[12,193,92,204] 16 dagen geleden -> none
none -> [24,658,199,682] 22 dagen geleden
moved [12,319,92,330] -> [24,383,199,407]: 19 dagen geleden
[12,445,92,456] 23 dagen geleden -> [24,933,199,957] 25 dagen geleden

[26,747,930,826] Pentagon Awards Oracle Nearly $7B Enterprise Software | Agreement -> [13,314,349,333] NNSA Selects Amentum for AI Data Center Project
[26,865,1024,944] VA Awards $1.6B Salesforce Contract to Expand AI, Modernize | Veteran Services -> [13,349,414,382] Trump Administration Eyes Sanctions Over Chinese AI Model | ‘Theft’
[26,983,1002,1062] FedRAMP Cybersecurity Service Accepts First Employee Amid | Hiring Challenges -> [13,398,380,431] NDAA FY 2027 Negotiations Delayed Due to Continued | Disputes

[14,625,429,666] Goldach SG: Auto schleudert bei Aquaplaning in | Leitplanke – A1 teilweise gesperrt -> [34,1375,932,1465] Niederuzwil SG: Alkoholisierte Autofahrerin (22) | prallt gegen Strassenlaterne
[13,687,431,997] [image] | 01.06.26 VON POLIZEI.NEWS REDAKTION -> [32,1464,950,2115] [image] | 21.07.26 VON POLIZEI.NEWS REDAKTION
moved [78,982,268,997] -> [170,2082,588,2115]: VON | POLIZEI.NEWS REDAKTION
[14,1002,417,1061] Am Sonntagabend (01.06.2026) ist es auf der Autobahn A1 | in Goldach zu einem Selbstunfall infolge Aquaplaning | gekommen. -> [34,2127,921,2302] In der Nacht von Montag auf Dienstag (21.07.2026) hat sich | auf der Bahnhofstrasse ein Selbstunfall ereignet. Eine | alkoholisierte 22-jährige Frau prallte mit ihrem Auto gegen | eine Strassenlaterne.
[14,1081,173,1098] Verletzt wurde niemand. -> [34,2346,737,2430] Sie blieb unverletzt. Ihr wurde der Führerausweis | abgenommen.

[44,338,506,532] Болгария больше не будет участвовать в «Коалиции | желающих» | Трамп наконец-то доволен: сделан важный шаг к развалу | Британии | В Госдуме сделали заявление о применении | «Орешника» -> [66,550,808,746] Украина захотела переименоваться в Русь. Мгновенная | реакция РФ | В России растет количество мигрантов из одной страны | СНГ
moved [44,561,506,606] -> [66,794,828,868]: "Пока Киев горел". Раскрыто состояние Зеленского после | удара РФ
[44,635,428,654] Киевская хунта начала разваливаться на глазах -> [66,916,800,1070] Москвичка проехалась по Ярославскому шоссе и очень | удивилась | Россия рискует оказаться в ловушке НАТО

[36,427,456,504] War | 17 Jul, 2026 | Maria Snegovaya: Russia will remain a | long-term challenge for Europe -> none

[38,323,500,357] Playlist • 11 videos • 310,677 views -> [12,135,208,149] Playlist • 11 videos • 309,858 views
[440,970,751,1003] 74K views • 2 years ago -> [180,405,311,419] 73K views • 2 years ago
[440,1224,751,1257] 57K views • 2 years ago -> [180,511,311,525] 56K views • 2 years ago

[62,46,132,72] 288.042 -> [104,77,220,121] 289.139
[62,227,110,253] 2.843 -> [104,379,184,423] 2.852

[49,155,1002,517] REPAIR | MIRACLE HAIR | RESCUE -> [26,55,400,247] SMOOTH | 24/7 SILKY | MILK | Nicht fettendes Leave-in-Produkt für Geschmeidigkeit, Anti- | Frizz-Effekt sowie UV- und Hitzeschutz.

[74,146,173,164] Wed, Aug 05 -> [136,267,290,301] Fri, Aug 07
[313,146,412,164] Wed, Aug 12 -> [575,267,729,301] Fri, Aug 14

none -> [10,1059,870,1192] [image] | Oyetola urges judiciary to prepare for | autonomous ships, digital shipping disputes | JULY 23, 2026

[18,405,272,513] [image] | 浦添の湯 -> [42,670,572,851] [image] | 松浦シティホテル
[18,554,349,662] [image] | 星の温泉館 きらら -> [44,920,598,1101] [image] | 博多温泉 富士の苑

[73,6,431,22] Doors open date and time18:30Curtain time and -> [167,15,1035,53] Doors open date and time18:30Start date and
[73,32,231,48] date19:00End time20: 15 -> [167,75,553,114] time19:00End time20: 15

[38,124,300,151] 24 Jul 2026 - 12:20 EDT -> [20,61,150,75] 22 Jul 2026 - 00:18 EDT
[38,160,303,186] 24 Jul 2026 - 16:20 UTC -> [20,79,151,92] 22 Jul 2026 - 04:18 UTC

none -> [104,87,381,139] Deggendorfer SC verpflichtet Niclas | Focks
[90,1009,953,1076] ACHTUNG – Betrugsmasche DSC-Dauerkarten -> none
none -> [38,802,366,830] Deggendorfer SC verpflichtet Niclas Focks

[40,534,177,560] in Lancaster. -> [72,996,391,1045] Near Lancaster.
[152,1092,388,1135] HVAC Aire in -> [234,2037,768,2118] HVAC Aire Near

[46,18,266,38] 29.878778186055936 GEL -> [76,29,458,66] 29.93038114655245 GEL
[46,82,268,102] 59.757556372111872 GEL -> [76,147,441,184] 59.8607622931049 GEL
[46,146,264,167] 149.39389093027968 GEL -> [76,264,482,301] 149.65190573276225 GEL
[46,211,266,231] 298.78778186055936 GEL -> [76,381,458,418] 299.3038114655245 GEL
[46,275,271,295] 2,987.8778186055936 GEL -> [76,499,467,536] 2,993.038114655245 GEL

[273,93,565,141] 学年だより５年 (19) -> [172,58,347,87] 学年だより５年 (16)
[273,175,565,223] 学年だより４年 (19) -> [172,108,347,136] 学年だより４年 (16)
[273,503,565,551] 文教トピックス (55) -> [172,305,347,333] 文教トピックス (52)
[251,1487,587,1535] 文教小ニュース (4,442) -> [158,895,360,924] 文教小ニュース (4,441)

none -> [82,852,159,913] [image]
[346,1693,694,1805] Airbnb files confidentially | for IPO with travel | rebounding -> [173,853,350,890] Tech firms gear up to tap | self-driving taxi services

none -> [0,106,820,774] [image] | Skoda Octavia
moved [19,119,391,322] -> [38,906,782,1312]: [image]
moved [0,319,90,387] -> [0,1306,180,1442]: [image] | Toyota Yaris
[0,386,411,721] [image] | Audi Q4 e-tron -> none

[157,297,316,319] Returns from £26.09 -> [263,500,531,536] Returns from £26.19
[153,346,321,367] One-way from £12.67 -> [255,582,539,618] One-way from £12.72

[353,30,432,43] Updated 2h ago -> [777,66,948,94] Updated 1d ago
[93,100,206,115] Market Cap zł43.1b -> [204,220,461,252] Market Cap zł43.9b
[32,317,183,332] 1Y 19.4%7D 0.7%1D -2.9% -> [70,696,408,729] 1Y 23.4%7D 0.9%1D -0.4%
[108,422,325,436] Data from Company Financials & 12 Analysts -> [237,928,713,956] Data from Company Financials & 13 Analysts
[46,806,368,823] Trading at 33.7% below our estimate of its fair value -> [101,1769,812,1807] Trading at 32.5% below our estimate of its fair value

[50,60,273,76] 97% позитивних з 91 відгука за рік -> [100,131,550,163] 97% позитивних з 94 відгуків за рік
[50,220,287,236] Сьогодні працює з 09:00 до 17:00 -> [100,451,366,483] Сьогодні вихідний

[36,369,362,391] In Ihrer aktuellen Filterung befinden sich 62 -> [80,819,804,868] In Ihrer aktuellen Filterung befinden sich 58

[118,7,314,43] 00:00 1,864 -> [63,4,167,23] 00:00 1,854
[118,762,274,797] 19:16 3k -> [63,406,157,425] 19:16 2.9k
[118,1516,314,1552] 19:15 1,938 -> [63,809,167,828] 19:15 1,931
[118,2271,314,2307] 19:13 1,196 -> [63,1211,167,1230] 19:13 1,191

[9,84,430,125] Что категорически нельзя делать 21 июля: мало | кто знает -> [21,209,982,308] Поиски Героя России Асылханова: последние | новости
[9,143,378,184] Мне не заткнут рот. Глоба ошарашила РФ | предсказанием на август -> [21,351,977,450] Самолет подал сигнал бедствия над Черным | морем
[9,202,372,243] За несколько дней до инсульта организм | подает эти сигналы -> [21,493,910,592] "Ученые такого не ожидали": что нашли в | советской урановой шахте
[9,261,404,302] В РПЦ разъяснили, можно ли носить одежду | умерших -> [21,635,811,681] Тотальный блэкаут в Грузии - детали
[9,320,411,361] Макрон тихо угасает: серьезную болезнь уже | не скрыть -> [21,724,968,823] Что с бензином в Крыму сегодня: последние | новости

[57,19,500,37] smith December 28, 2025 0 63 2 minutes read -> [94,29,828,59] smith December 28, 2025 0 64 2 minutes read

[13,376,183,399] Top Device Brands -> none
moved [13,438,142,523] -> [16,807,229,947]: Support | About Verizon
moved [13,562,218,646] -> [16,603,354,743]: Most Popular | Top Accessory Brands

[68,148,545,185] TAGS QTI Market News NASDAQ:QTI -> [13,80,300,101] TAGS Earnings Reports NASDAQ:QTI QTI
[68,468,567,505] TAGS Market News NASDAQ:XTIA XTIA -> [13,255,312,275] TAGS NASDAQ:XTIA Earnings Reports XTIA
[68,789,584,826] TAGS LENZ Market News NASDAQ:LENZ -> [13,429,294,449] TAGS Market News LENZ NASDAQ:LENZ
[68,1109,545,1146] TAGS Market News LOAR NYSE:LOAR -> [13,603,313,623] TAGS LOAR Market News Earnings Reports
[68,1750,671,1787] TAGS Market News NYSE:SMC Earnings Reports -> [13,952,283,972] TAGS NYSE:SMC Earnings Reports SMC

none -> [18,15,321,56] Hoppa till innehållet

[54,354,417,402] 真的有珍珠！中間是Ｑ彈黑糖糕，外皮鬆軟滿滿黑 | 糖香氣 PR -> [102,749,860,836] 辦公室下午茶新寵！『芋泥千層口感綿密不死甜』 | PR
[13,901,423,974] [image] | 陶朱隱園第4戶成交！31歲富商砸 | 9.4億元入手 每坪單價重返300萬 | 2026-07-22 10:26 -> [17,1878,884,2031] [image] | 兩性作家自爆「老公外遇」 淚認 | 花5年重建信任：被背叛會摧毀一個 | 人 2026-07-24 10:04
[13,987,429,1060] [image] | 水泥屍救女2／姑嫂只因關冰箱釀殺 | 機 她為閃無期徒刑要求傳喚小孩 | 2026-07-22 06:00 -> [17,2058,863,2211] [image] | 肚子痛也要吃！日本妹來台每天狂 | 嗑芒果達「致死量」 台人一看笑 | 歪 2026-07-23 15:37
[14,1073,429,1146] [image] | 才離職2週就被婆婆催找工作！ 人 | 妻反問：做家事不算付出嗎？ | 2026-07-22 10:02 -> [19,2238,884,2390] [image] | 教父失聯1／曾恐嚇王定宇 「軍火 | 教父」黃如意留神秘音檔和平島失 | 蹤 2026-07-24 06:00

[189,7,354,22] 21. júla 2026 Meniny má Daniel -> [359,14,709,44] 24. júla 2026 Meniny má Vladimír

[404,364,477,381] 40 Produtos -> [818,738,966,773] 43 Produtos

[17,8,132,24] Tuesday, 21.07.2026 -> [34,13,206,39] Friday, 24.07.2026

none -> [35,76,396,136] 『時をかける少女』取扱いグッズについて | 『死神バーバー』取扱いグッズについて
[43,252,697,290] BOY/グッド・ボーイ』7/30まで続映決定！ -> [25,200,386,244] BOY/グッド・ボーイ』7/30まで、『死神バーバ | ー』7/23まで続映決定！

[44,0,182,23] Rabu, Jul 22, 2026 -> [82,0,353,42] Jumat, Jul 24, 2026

About this task:
Go through the records above and return each line in which the word "Focks" occurs.

Solution for this problem:
none -> [104,87,381,139] Deggendorfer SC verpflichtet Niclas | Focks
none -> [38,802,366,830] Deggendorfer SC verpflichtet Niclas Focks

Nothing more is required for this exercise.